Depuis le 30 octobre dernier, les commentairessur les évènements qui ont conduit à la chute de Blaise Compaoré au Burkina Faso se suivent et ne se ressemblent pas. Si au lendemain des évènements, tout le monde ou presque était d’accord pour les interpréter comme un signal fort pour tous les dictateurs qui s’accrochent au pouvoir plus longtemps que de raison, aujourd’hui, ici et là, les propos sont plus mesurés , voire franchement négationnistes sur l’ampleur de la victoire du peuple burkinabè .
La tendance nouvelle incline à en minimiser la portée. Selon qu’on est ressortissant ou non des pays à risque, Burundi, les deux Congo etc … les avis sont partagés. Et la phrase qui revient dans tous les débats sur le sujet est que le Burkina reste le Burkina et ce qui s’y est passé ne peut pas nécessairement se répéter ailleurs. Chaque peuple dit-on en chœur a son histoire. Une rengaine qu’on entend ces derniers jours ici aussi de la bouche de ceux qui rêvent encore d’un hypothétique troisième mandat pour l’homme du mystérieux K.O d’avril 2011.C’est dire que, passés les premiers jours de panique, les états majors politiques de certains pays se sont ressaisis pour analyser à froid ce qui s’est passé au Burkina ces dernières semaines pour en détecter les failles et manœuvrer en douceur pour éviter les erreurs qui ont été fatales à Blaise.

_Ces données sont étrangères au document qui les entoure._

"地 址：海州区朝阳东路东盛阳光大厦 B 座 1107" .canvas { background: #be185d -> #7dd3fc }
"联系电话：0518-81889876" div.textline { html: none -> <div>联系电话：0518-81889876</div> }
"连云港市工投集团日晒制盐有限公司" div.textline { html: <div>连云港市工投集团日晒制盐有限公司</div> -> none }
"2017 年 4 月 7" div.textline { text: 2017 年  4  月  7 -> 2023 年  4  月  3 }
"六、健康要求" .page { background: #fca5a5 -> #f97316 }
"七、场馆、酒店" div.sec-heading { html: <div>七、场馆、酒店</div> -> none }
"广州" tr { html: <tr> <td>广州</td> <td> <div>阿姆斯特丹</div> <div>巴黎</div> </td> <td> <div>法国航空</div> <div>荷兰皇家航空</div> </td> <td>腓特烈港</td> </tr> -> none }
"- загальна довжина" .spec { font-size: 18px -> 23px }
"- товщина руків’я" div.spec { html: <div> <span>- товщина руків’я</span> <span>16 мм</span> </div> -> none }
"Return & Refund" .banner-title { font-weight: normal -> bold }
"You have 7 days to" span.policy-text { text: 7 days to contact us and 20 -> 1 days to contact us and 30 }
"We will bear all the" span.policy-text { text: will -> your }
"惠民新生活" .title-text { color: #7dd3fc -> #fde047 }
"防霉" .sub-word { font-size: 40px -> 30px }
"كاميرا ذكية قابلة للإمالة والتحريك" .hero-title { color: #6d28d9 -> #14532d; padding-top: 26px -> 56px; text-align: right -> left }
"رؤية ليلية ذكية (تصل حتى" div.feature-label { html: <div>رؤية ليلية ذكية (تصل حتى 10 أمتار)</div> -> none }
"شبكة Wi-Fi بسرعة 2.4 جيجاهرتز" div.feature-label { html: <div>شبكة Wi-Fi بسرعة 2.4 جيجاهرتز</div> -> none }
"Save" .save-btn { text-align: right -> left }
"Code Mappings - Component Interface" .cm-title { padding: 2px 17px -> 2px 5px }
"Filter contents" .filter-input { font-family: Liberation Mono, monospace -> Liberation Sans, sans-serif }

Ainsi, de Bujumbura à Kinshasha , en passant par Brazzaville, les évènements du Burkina sont soigneusement éludées dans les débats officiels. Et, quand des responsables au plus haut niveau sont contraints d’en parler, c’est pour dire comme l’inénarrable Lambert Mendé ministre de la communication du Congo démocratique et porte parole officiel du très peu loquace Joseph Kabila que son président n’a jamais dit qu’il envisageait de réviser la constitution pour solliciter un éventuel troisième mandat .Cependant , lorsque l’animateur de la très célèbre émission de Rfi « le débat africain » l’accule pour lui demander ce qu’il pense de la chute de Compaoré, il trouve son salut dans l’esquive , en rappelant que les Congolais étaient déjà allés plus loin que les Burkinabè en chassant Mobutu du pouvoir. Quid de la question précise sur la révision de la loi fondamentale à moins de deux ans de l’échéance de 2016 ? Silence radio !L’émission d’hier dimanche s’est achevée en queue de poisson, sans qu’on ait une idée claire des intentions réelles du président congolais. Situation presque identique dans l’autre Congo dont le président, selon la dernière livraison de la Lettre du Continent multiplie les gestes conciliants en direction de ce qu’on appelle là-bas : opposition modérée . Selon le périodique ,c’est quelque 6milliards qui auraient été octroyés au fils du défunt opposant Kolélas pour mobiliser ses frères du Pool hostiles au nordique Sassou .Visiblement, la leçon de l’échec du passage en force à la Blaise Compaoré est soigneusement prise en compte pour privilégier les solutions alternatives éculées de la mise au pas des opposants .
Cependant, tout cela n’est que leurre, car la vraie leçondu Burkina n’est pas seulement liée aux erreurs supposées du Beau Blaise. Certes , si ce dernier avait retiré son projet de révision constitutionnelle deux jours plus tôt, comme l’exigeaient les dirigeants de l’opposition, les manifestations ayant débouché sur l’incendie du parlement n’auraient probablement pas eu lieu. Mais qui dit que Blaise Compaoré aurait renoncé définitivement à son projet ? Lui qui aurait rejeté tour à tour la proposition de Hollande de quitter le pouvoir pour prendre le poste de secrétaire général de l’’Oif et les conseils avisés de quelques leaders africains, toujours à en croire la même livraison de la Lettre du continent .C’est dire que l’essence des pouvoirs dictatoriaux est l’illusion de l’éternité. Tous les dictateurs ne rêvent que d’une chose : mourir au pouvoir. Leur entêtement les rend aveugles et sourds aux conseils. Alors, ils foncent et vont droit dans le mur. Mais l’histoire nous apprend que les dictateurs ont beau user de subterfuge pour pérenniser leur pouvoir , ils n’échappent pas à leur destin. Même quand ils échappent à une fin brutale et violente , comme les Eyadéma ou Mobutu, l’histoire ne fera pas d’eux des héros . La vraie leçon du Burkina se résume en une seule phrase : savoir quitter le pouvoir à temps pour ne pas être contraint à mourir en « chien errant », sans domicile fixe, condamné à changer de terre d’asile, pour échapper à la justice des hommes.